Can we make peace with moral indeterminacy?

by Charlie Steiner3 min read3rd Oct 20193 comments



The problem:

Put humans in the ancestral environment, and they'll behave as if they like nutrition and reproducing. Put them in the modern environment, and they'll behave as if they like tasty food and good feelings. Pump heroin into their brains, and they'll behave as if they want high dopamine levels.

None of these are the One True Values of the humans, they're just what humans seem to value in context, at different levels of abstraction. And this is all there is - there is no One True Context in which we find One True Values, there are just regular contexts. Thus we're in a bit of a pickle when it comes to teaching an AI how we want the world to be rearranged, because there's no One True Best State Of The World.

This underdetermination gets even worse when we consider that there's no One True Generalization Procedure, either. At least for everyday sorts of questions (do I want nutrition, or do I want tasty food?), we're doing interpolation, not extrapolation. But when we ask about contexts or options totally outside the training set (how should we arrange the atoms of the Milky Way?), we're back to the problem illustrated with train tracks in The Tails Coming Apart As Metaphor For Life.

Sometimes it feels like for every value alignment proposal, the arbitrariness of certain decisions sticks out like a missing finger on a hand.
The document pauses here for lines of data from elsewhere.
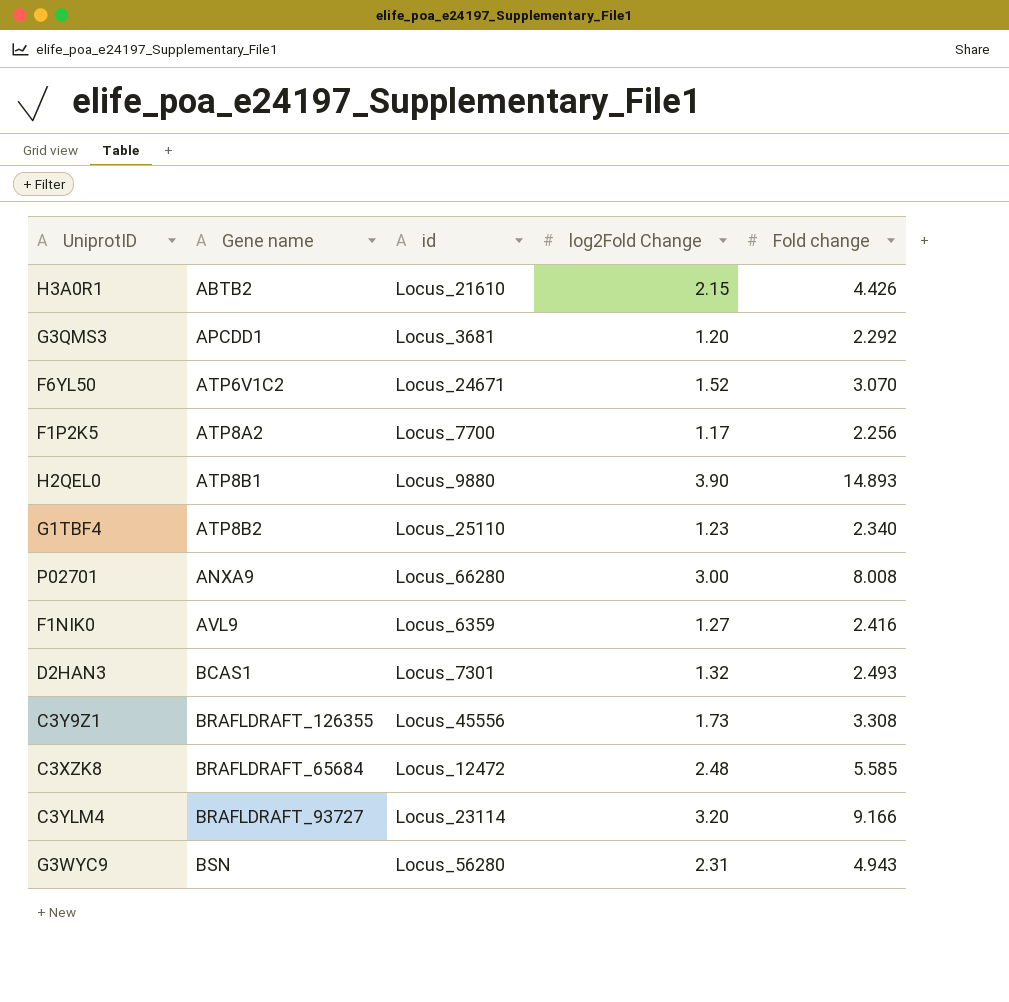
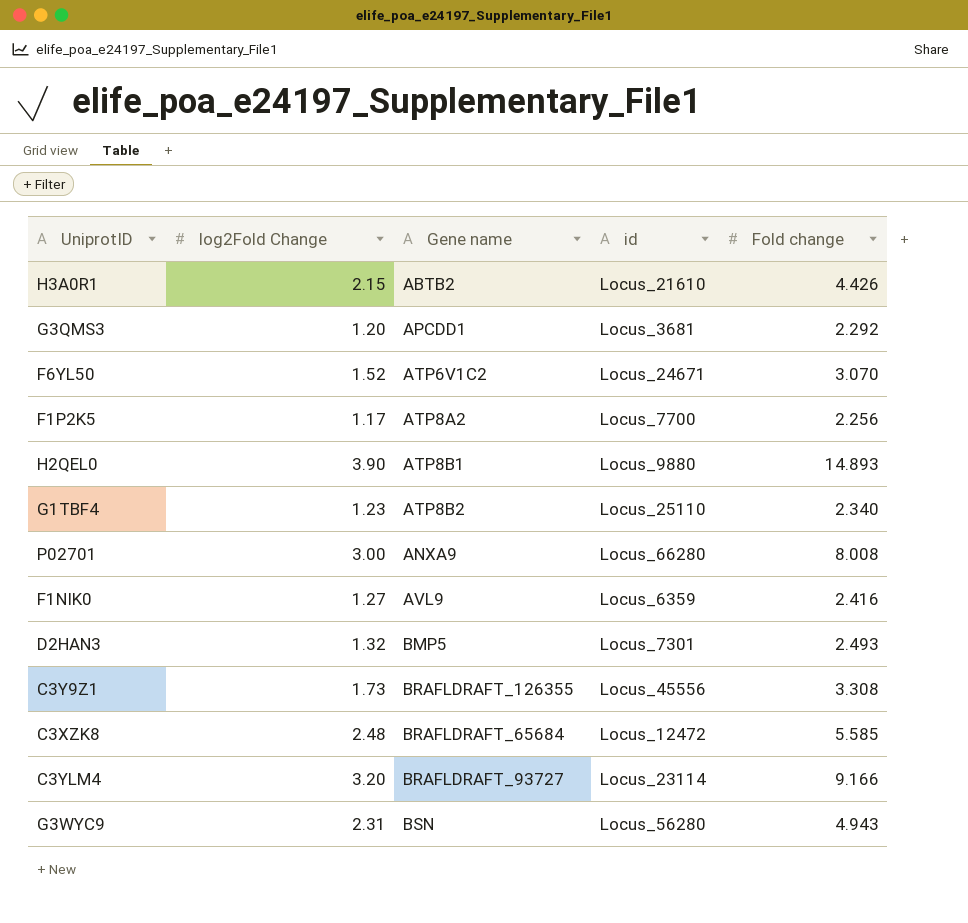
column log2Fold Change | position: 4 -> 2
D2HAN3 | Gene name: BCAS1 -> BMP5

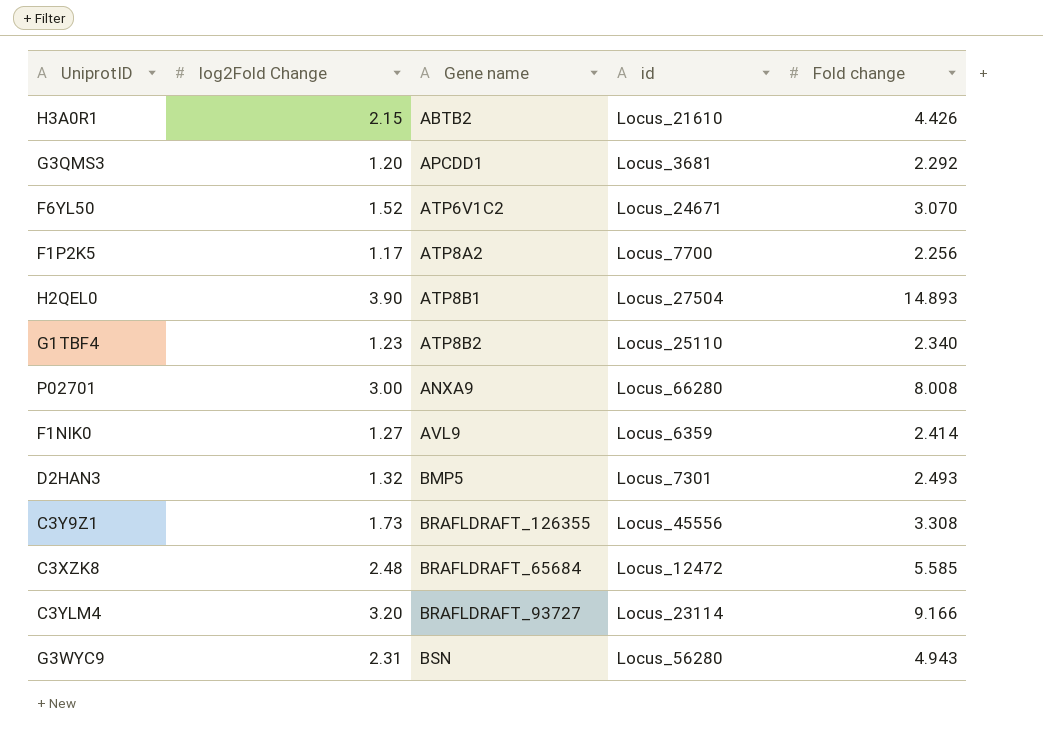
H2QEL0 | id: Locus_9880 -> Locus_27504
F1NIK0 | Fold change: 2.416 -> 2.414

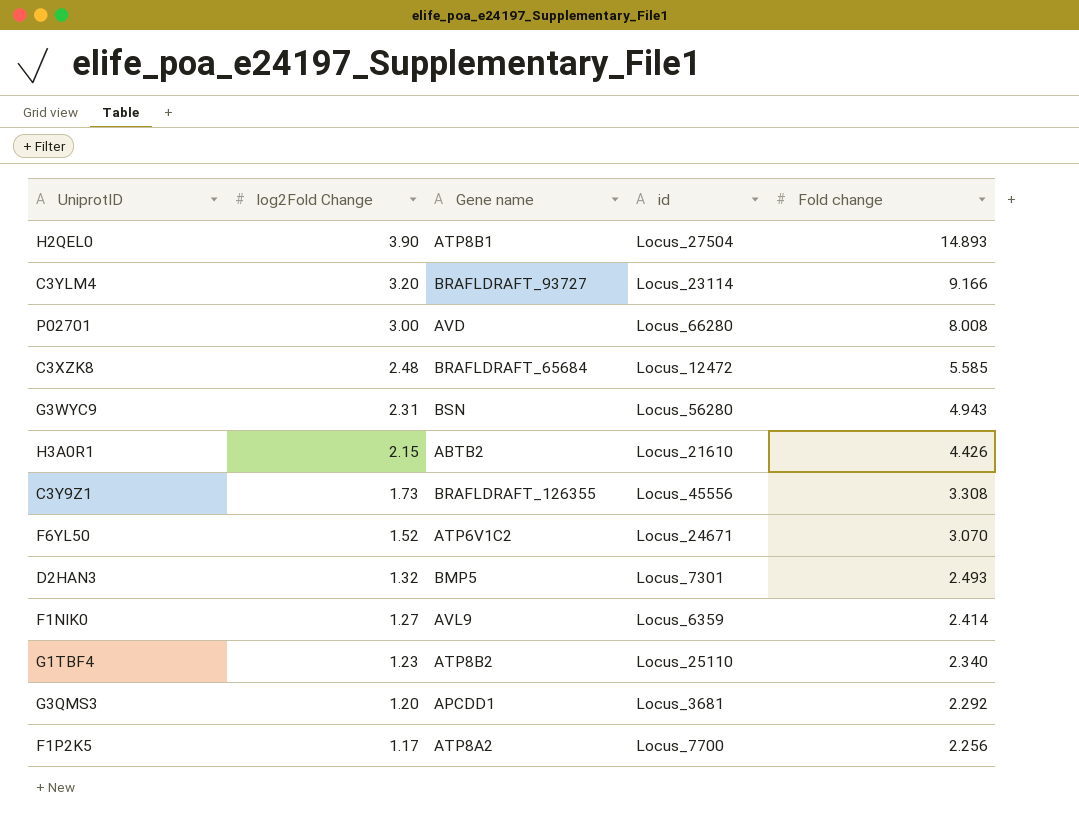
row order: none -> log2Fold Change descending
P02701 | Gene name: ANXA9 -> AVD

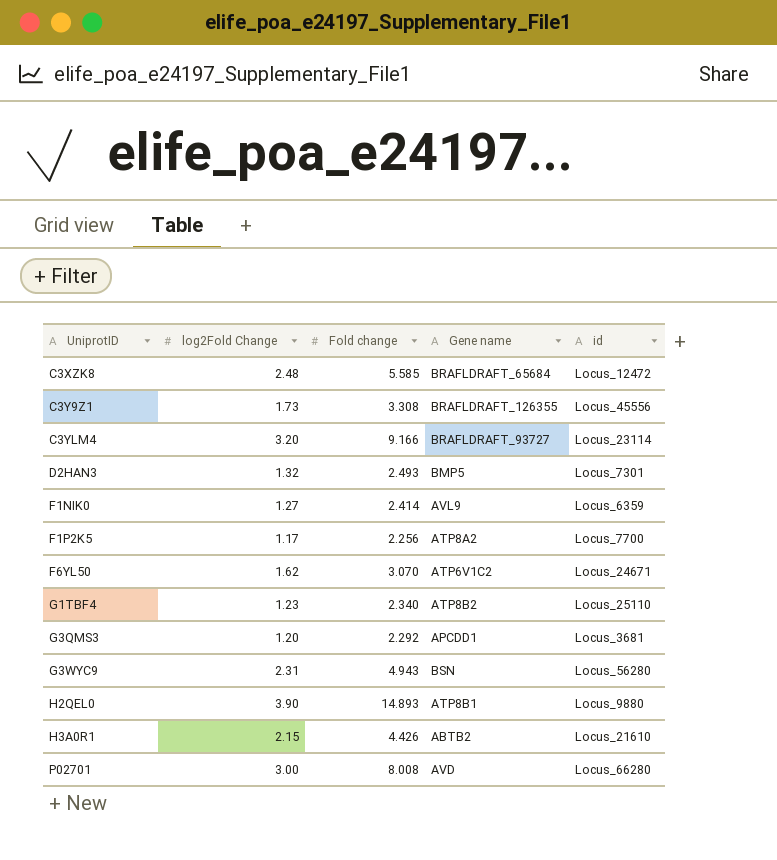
row order: log2Fold Change descending -> UniprotID ascending
column Fold change | position: 5 -> 3
F6YL50 | log2Fold Change: 1.52 -> 1.62
H2QEL0 | id: Locus_27504 -> Locus_9880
And we just have to hope that it all works out fine and that this arbitrary decision turns out to be a good one, because there's no way to make a non-arbitrary decision for some choices.

Is it possible for us to make peace with this upsetting fact of moral indeterminacy? If two slightly different methods of value learning give two very different plans for the galaxy, should we regard both plans as equally good, and be fine with either? I don't think this acceptance of arbitrariness is crazy, and some amount is absolutely necessary. But this pill might be less bitter to swallow if we clarify our picture of what "value learning" is supposed to be doing in the first place.
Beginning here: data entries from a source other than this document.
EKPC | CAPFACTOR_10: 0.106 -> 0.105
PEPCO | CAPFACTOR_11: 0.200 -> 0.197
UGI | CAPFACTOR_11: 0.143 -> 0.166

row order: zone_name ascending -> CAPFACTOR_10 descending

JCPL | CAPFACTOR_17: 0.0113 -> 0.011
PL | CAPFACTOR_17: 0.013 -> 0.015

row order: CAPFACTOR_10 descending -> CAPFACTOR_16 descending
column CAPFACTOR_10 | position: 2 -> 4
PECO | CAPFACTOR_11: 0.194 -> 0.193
AIs aren't driving towards their One Best State anyhow:

For example, what kind of "human values" object do we want a value learning scheme to learn? Because it ain't a utility function over microphysical states of the world.

After all, we don't want a FAI to be in the business of finding the best position for all the atoms, and then moving the atoms there and freezing them. We want the "best state" to contain people growing, exploring, changing the environment, and so on. This is only a "state" at all when viewed at some very high level of abstraction that incorporates history and time evolution.

So when two Friendly AIs generalize differently, this might look less like totally different end-states for the galaxy, but like subtly different opinions on which dynamics make for a satisfying galactic society... which eventually lead to totally different end-states for the galaxy. Look, I never said this would make the problem go away - we're still talking about generalizing from our training set to the entire universe, here. If I'm making any comforting point here, it's that the arbitrariness doesn't have to be tense or alien or too big to comprehend, it can be between reasonable things that all sound like good ideas.


And jumping Jehoshaphat, we haven't even talked about meta-ethics yet. AI that takes meta-ethics into account wouldn't only learn what we appear to value according to whatever definition it started with, it would try to take into account what we think it means to value things, what it means to make good decisions, what we think we value, and what we want to value.

This can get a lot trickier than just inferring a utility function from a human's actions, and we don't have a very good understanding of it right now. But our concern about the arbitrariness of values is precisely a meta-ethical concern, so you can see why it might be a big deal to build an AI that cares about meta-ethics. I'd want a superhuman meta-ethical reasoner to learn that there was something weird and scary about this problem of formalizing and generalizing values, and take superhumanly reasonable steps to address this. The only problem is I have no idea how to build such a thing.

But in lieu of superintelligent solutions, we can still try to research appealing metaethical schemes for controlling generalization.

One such scheme is incrementalism. Rather than immediately striking out for the optimal utopia your model predicts, maybe it's safer to follow something like an iterative process - humans learning, thinking, growing, changing the world, and eventually ending up at a utopia that might not be what you had in mind at the start. (More technically, we might simulate this process as flow between environments, where we start with our current environment and values, and flow to nearby environments based on our rating of them, at each step updating our values not according to what they would actually be in that environment, but based on an idealized meta-ethical update rule set by our current selves.)

This was inspired by Scott Garrabrant's question about gradient descent vs. Goodhart's law. If we think of utopias as optimized points in a landscape of possibilities, we might want to find ones that lie near to home - via hill-climbing or other local dynamics - rather than trusting our model to safely teleport us to some far-off point in configuration space.

It also bears resemblance to Eliezer_2004's meta-ethical wish list: "if we knew more, [...] were the people we wished we were, had grown up farther together..." There just seems to be something meta-ethically trustworthy about "growing up more."

This also illustrates how the project of incorporating meta-ethics into value learning really has its work cut out for it. Of course there are arbitrary choices in meta-ethics too, but somehow they seem more palatable than arbitrary choices at the lower meta-level. Whether we do it with artificial help or not, I think it's possible to gradually tease out what sort of things we want from value learning, which might not reduce the number of arbitrary choices, but hopefully can reduce their danger and mystery.